Ever since I learned that Hey Kitchen in Chinatown has a dish that’s fairly unique in Ottawa, omurice, I have been wanting to try it out. And there was no better time than during the pandemic to support this Asian-owned business!
Omurice is just one of several menu items at Hey Kitchen which are known as yōshoku in Japan. These are Japanese dishes which have been heavily influenced by Western cooking. The dish itself is comprised of an omelet filled with fried rice, and it is often topped with some other sort of protein and/or sauce.
Hey Kitchen has a variety of omurice to choose from, and I went with the tonkatsu with a spicy curry sauce ($14.49). The omurice itself was pretty hefty, and gained even more mass from the breaded and fried pork cutlet on top. As takeout, my curry sauce came on the side, which I appreciated for preventing my food from getting soggy.
The fried-rice filling was a good texture, with plump, medium-grained rice that was dotted with flecks of mushroom, and stretchy bits of melted cheese. The egg exterior was lightly fried, without a hint of browning, and held up surprisingly well to its plentiful filling.

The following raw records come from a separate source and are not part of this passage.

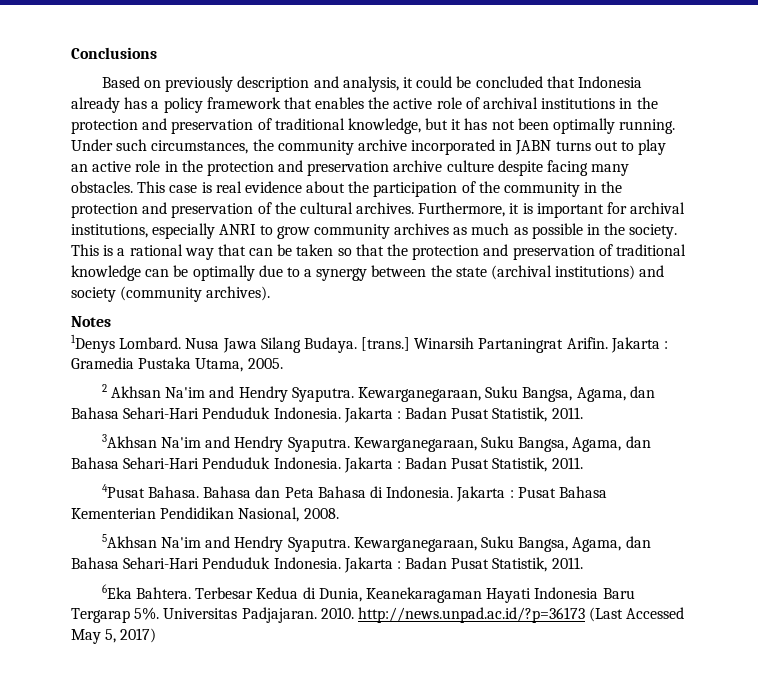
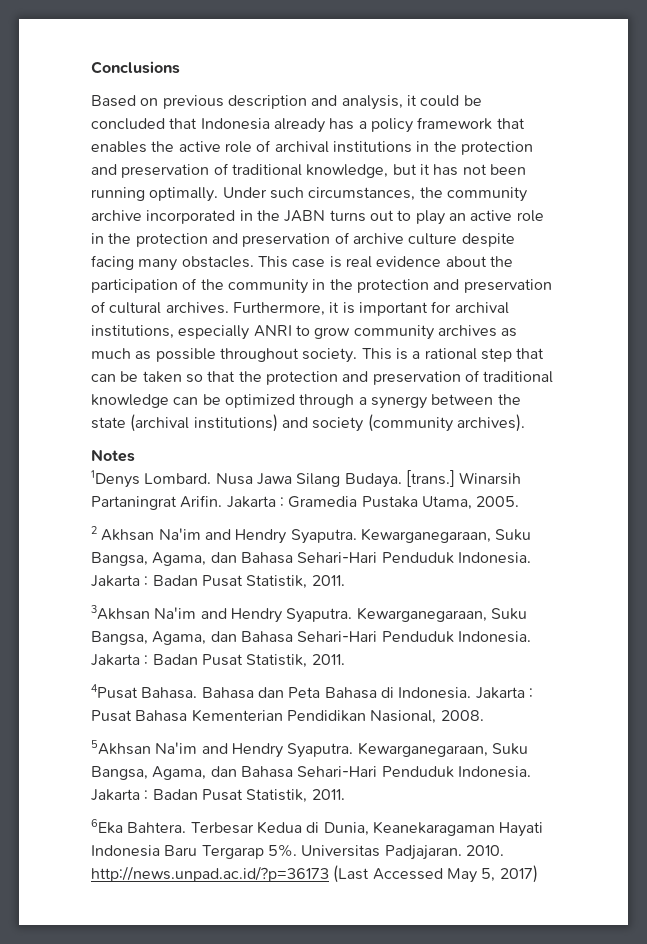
- Based on previously description and analysis, it could be concluded that Indonesia already has a policy framework that enables the active role of archival institutions in the protection and preservation of traditional knowledge, but it has not been optimally running.
+ Based on previous description and analysis, it could be concluded that Indonesia already has a policy framework that enables the active role of archival institutions in the protection and preservation of traditional knowledge, but it has not been running optimally.
- Under such circumstances, the community archive incorporated in JABN turns out to play an active role in the protection and preservation archive culture despite facing many obstacles.
+ Under such circumstances, the community archive incorporated in the JABN turns out to play an active role in the protection and preservation of archive culture despite facing many obstacles.
- This case is real evidence about the participation of the community in the protection and preservation of the cultural archives.
+ This case is real evidence about the participation of the community in the protection and preservation of cultural archives.
- Furthermore, it is important for archival institutions, especially ANRI to grow community archives as much as possible in the society.
+ Furthermore, it is important for archival institutions, especially ANRI to grow community archives as much as possible throughout society.
- This is a rational way that can be taken so that the protection and preservation of traditional knowledge can be optimally due to a synergy between the state (archival institutions) and society (community archives).
+ This is a rational step that can be taken so that the protection and preservation of traditional knowledge can be optimized through a synergy between the state (archival institutions) and society (community archives).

I was impressed that the tonkatsu still retained its crispness after a short walk to find a place to sit down and eat in Chinatown, and it was sliced up into easily-chopstickable pieces.

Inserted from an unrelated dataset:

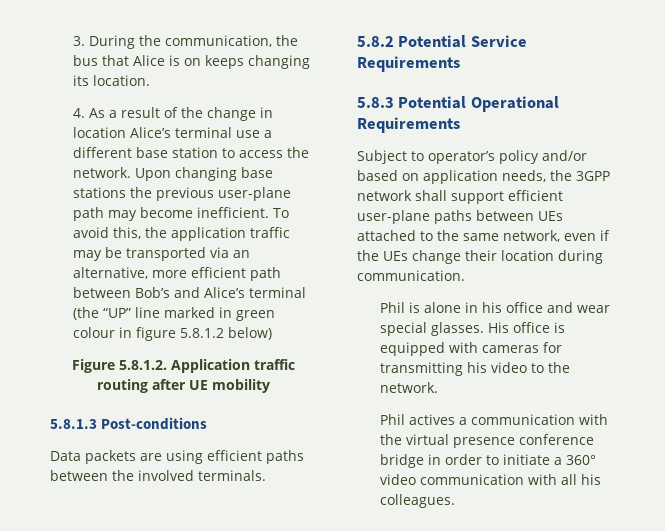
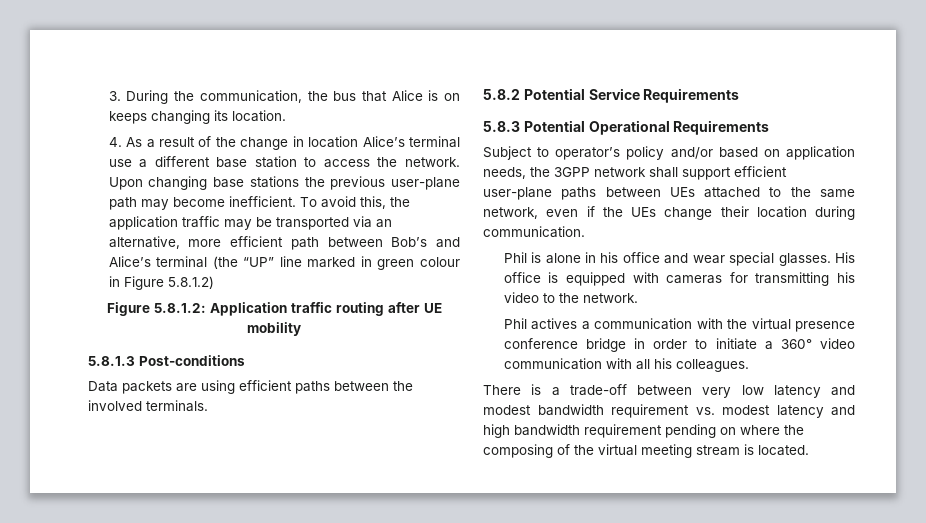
- To avoid this, the application traffic may be transported via an alternative, more efficient path between Bob’s and Alice’s terminal (the “UP” line marked in green colour in figure 5.8.1.2 below)
- Figure 5.8.1.2. Application traffic routing after UE mobility
+ To avoid this, the application traffic may be transported via an alternative, more efficient path between Bob’s and Alice’s terminal (the “UP” line marked in green colour in Figure 5.8.1.2)
+ Figure 5.8.1.2: Application traffic routing after UE mobility
+ There is a trade-off between very low latency and modest bandwidth requirement vs. modest latency and high bandwidth requirement pending on where the composing of the virtual meeting stream is located.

The curry sauce was in the traditional Japanese style – not as big and bright as a typical South Asian curry sauce – and despite its “spicy” label, only had a hint of underlying spiciness.
Despite the omurice alone being more than enough for lunch, I also ordered the Taiwanese wings ($7.99) to try more of their menu. I don’t know what characteristics define a Taiwanese chicken wing, but if Hey Kitchen’s are a good example of them, I’m on board! Six large wings – evenly split between drumettes and flats – come with an order.

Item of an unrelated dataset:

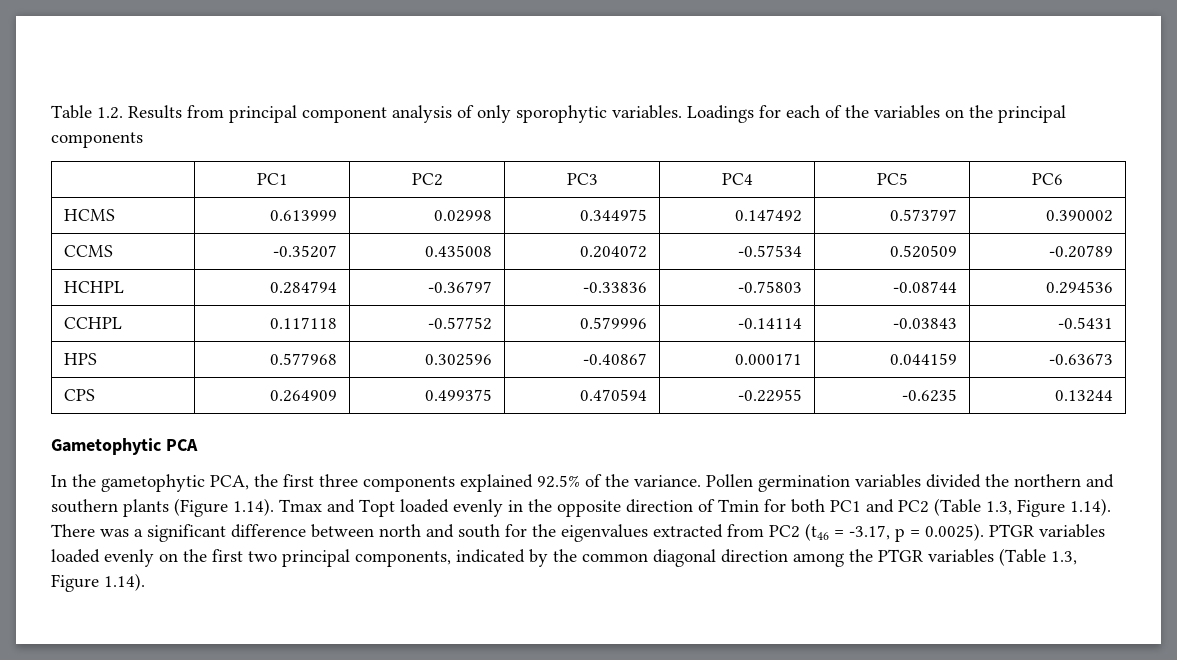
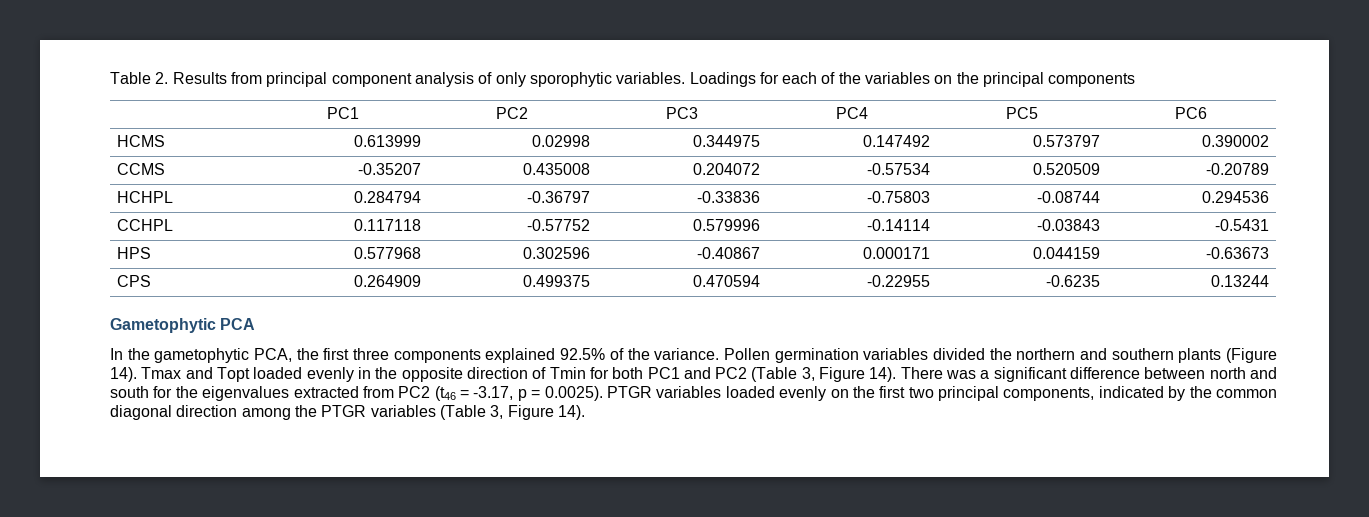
- Table 1.2. Results from principal component analysis of only sporophytic variables.
+ Table 2. Results from principal component analysis of only sporophytic variables.
- Pollen germination variables divided the northern and southern plants (Figure 1.14). Tmax and Topt loaded evenly in the opposite direction of Tmin for both PC1 and PC2 (Table 1.3, Figure 1.14). There was a significant difference between north and south for the eigenvalues extracted from PC2 (t46 = -3.17, p = 0.0025). PTGR variables loaded evenly on the first two principal components, indicated by the common diagonal direction among the PTGR variables (Table 1.3, Figure 1.14).
+ Pollen germination variables divided the northern and southern plants (Figure 14). Tmax and Topt loaded evenly in the opposite direction of Tmin for both PC1 and PC2 (Table 3, Figure 14). There was a significant difference between north and south for the eigenvalues extracted from PC2 (t46 = -3.17, p = 0.0025). PTGR variables loaded evenly on the first two principal components, indicated by the common diagonal direction among the PTGR variables (Table 3, Figure 14).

The batter was impressively crisp, with a lightly sweet and spicy seasoning to it that made them irresistible. The only thing that kept me from eating them all right then and there was the big pile of omurice and tonkatsu that I also had to sample. Although they came with a spicy mayo for dipping, the wings were so good on their own that I barely made use of it.
My second visit occurred after I saw on Instagram that Spark Beer was collaborating with its neighbours Hey Kitchen and Chili Chili to allow their food to be served on the parking lot behind all three that serves as Spark’s patio. You can peruse the two restaurants’ menus at a table near their backdoors, then ring a wireless doorbell to get service.
I was planning on having a couple beers on a hot summer day, so I planned my food to be protein-heavy to help me handle the booze.
The braised bean curd ($5.99) was simple in its preparation and presentation, but it worked. Rectangular slices of firm tofu braised in a soy-based sauce come stacked in a pyramid for your snacking pleasure. They were tender, salty, and although they likely aren’t what most Westerners (including this Chinese, but born in small-town Nova Scotia, blogger) think of as drinking food, but I really enjoyed them!
Popcorn chicken ($8.99) definitely falls into the category of cross-cultural drinking food. It was a generous portion of breaded and fried pieces of chicken, and their irregular shape and size seemed to suggest that they weren’t just from a freezer bag. A hint of Chinese five spice comes through in the breading, which gave them a nice depth of flavour, and the dipping mayo added further umami.
Hey Kitchen is not only doing dishes that are hard to find in Ottawa, but they’re also doing an amazing job on their execution. Whether it’s takeout, patio eats, or eventually dine-in, you’d be doing yourself and your taste buds a favour by giving them your business.